Autopsies for all three athletes are pending.
“The death of any student athlete is a tragedy,” said NATA President Tory Lindley in the press release. “NATA is committed to increasing awareness of established guidelines and preventative procedures, and we expect all involved in sports to ensure lifesaving guidelines are in place to protect student athletes. The tragic deaths of athletes during the past year are reminders to everyone including athletic trainers and coaches how important these guidelines and procedures are.”
Lindley’s full-time job is with Northwestern University as senior associate athletic director for health safety and performance. On Tuesday, he will be making the opening remarks at a news conference, here, where the NATA will unveil the survey results of collegiate athletic programs regarding their compliance with NCAA legislation that mandates “athlete-centered care.”
That model, according to the another NATA press release, is intended to ensure, “independent medical care by giving primary athletic health care providers — defined as team physicians and athletic trainers — the autonomous authority to make decisions related to the health and safety of athletes without the influences of the athletic department, including coaches and other personnel.”
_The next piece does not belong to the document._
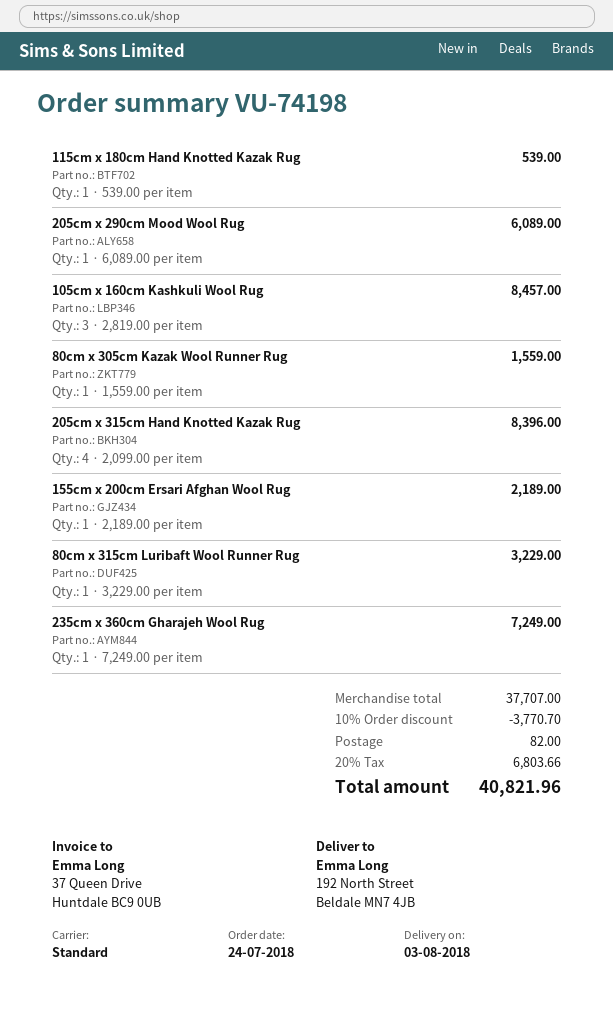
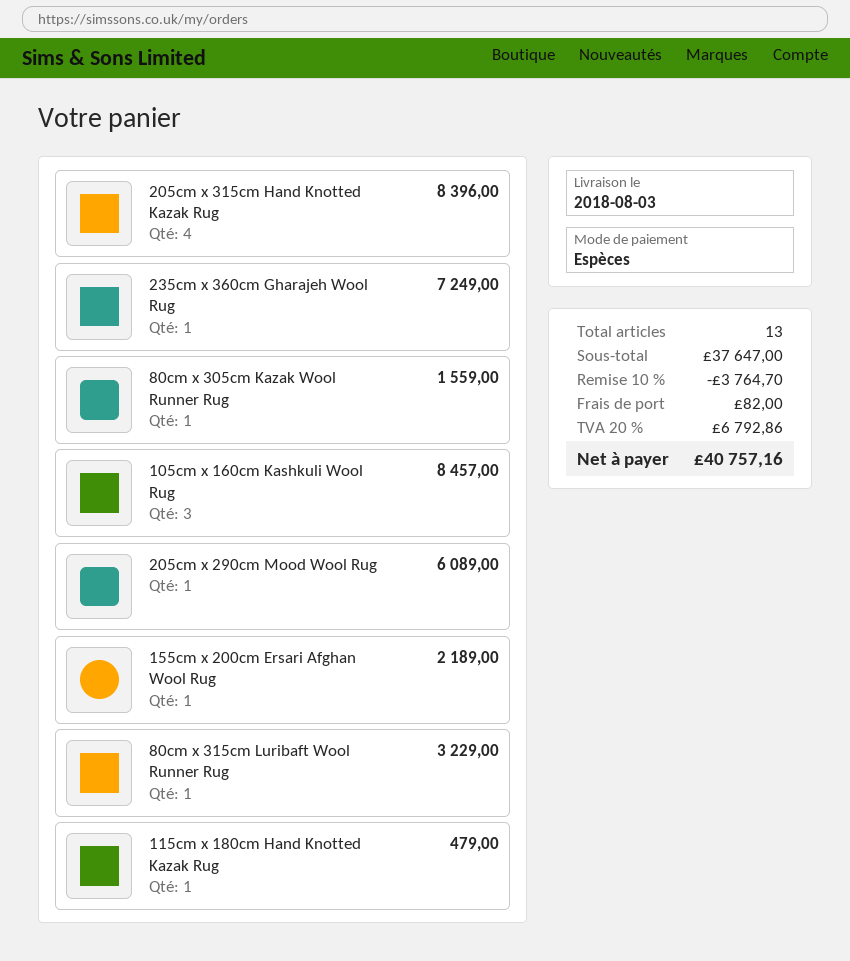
115cm x 180cm Hand Knotted Kazak Rug: 1 for 539.00 -> 1 for 479.00
subtotal: 37707.00 -> 37647.00
discount: 10% = 3770.70 -> 10% = 3764.70
tax: 20% = 6803.66 -> 20% = 6792.86
total: 40821.96 -> 40757.16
The survey was distributed to over 9,000 collegiate athletic trainers. Nearly 20 percent responded and just over half (nearly 52%) of the responding schools indicated they comply with the NCAA legislation.
Scheduled to follow Lindley is University of Kansas Director of Sports Medicine Murphy Grant, who conducted the survey. He intends to address KU’s recent implementation of a medical oversight and healthcare compliance model and how other college athletic programs could and should do the same.
In fact, expect much of Grant’s advice to be applicable to any athletic program, regardless of level. The National Federation of State High School Associations, to which the IHSAA and IHSA belong, would do well to take note.